ALGORITHMS-LAB-V-SEM

EX 10: Implement traveling salesperson problem

The Traveling Salesperson Problem (TSP) is a classic optimization problem that aims to find the shortest possible route that visits a set of cities exactly once and returns to the origin city. The problem is NP-hard, meaning no polynomial-time solution is known. A common approach to solve it is using dynamic programming with bit masking.

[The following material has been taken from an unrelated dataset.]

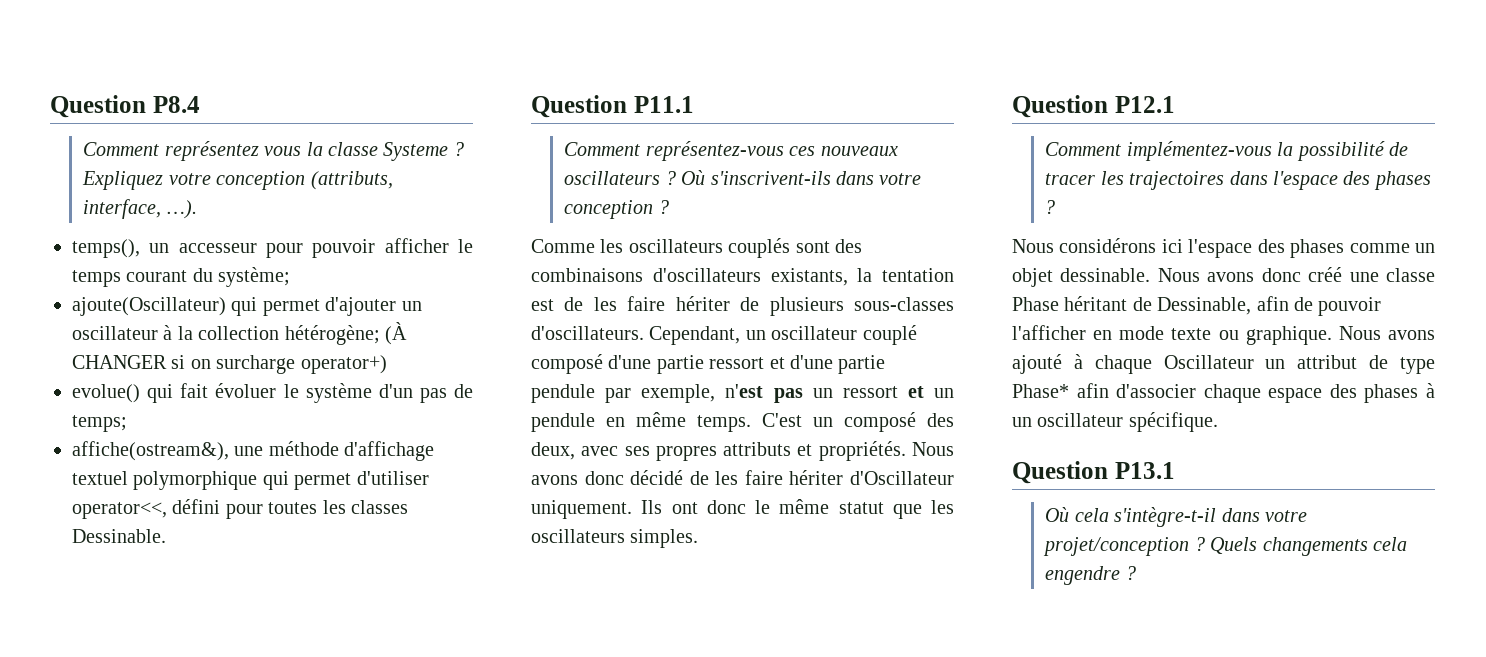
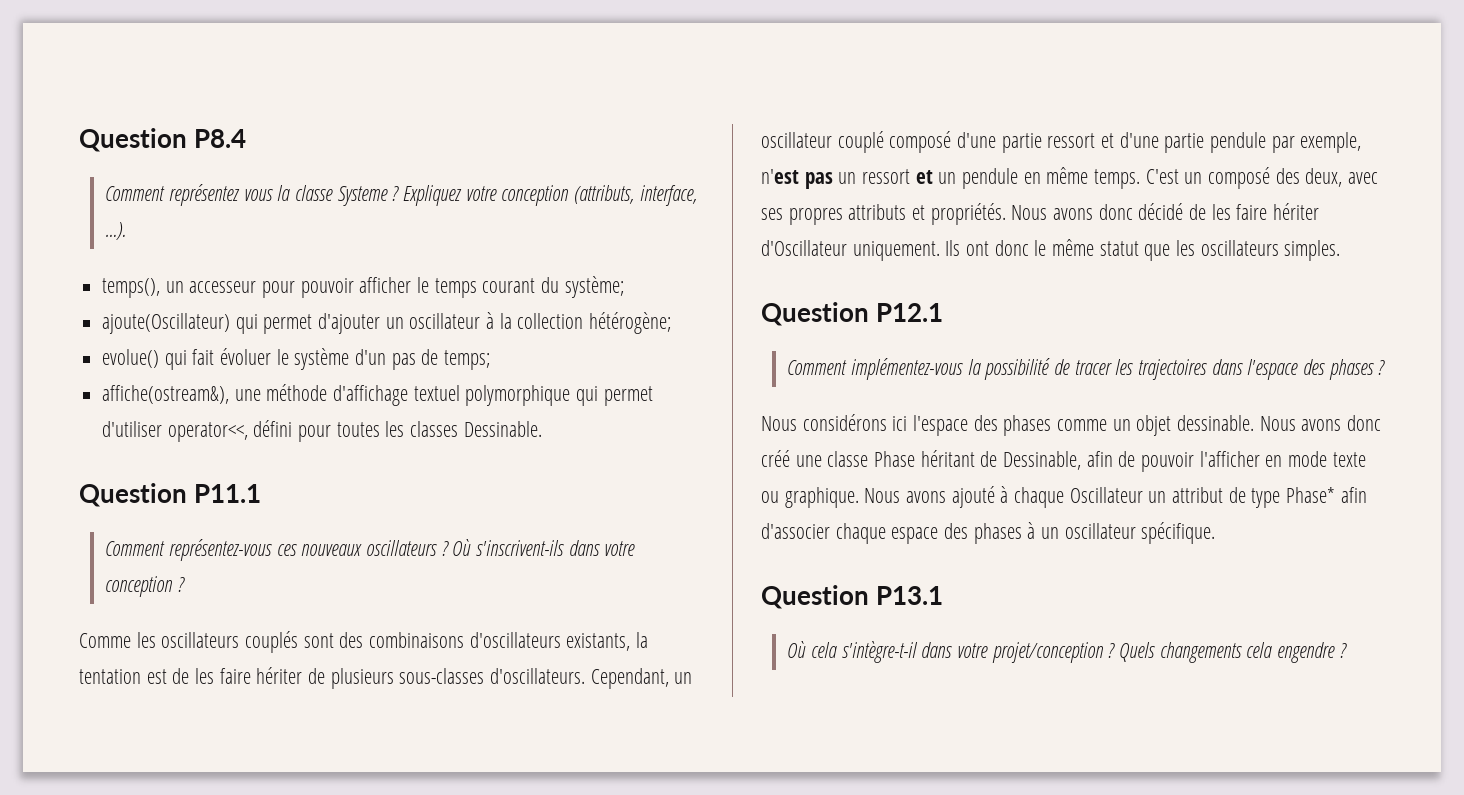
[385,322,407,345] [72,355,387,374] (À CHANGER si on surcharge operator+) -> (672, 323) none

Algorithm (Dynamic Programming with Bitmasking)

State Representation:
- Define dp[mask][i] as the minimum cost to visit the cities represented by mask, ending at city i.
- mask is a bitmask where the j-th bit is set if city j has been visited.
Initialization:
- Set dp[1][0] = 0 since starting at city 0 incurs no cost.
- All other dp[mask][i] values should be initialized to infinity.
Recurrence Relation:
- For each state mask and each city i, iterate over all possible cities j that can be visited:
  - Update dp[mask][i] as follows: [ dp[mask][i] = \min(dp[mask][i], dp[mask \setminus (1 « i)][j] + cost[j][i]) ]
- This checks if the best path to i from a previously visited city j can be improved.
Final Computation:
- The final result can be computed by returning to the starting city: [ \text{result} = \min(dp[(1 « n) - 1][i] + cost[i][0]) \text{ for all } i ]

Code Implementation

Here’s a C++ implementation of the TSP using dynamic programming and bitmasking:

#include <iostream>
#include <vector>
#include <limits>
#include <cmath>
using namespace std;

const int INF = numeric_limits<int>::max();

int tsp(int mask, int pos, const vector<vector<int>>& cost, vector<vector<int>>& dp) {
    if (mask == (1 << cost.size()) - 1) {
        return cost[pos][0];
    }
    if (dp[mask][pos] != -1) {
        return dp[mask][pos];
    }
    int answer = INF;
    for (int city = 0; city < cost.size(); city++) {
        if ((mask & (1 << city)) == 0) {
            int newAnswer = cost[pos][city] + tsp(mask | (1 << city), city, cost, dp);
            answer = min(answer, newAnswer);
        }
    }
    return dp[mask][pos] = answer;
}

int main() {
    vector<vector<int>> cost = {
        {0, 10, 15, 20},
        {10, 0, 35, 25},
        {15, 35, 0, 30},
        {20, 25, 30, 0}
    };
    int n = cost.size();
    vector<vector<int>> dp(1 << n, vector<int>(n, -1));
    int minCost = tsp(1, 0, cost, dp);
    cout << "Minimum cost of the Traveling Salesperson Problem: " << minCost << endl;
    return 0;
}

Output

Minimum cost of the Traveling Salesperson Problem: 80

Explanation

Initialization: The cost matrix is defined, where cost[i][j] represents the distance between city i and city j.
Dynamic Programming Function: The tsp function uses recursion with memoization (caching results in dp) to avoid recalculating results for the same state.
- The base case checks if all cities have been visited (mask == (1 << n) - 1). If so, it returns to the starting city.
- For each unvisited city, it calculates the cost of traveling to that city and recurses with the updated mask.
Final Result: The minimum cost to complete the tour is printed.

This implementation effectively solves the TSP using dynamic programming with bitmasking, achieving a time complexity of (O(n^2 \cdot 2^n)), which is feasible for small values of (n) (up to around 20).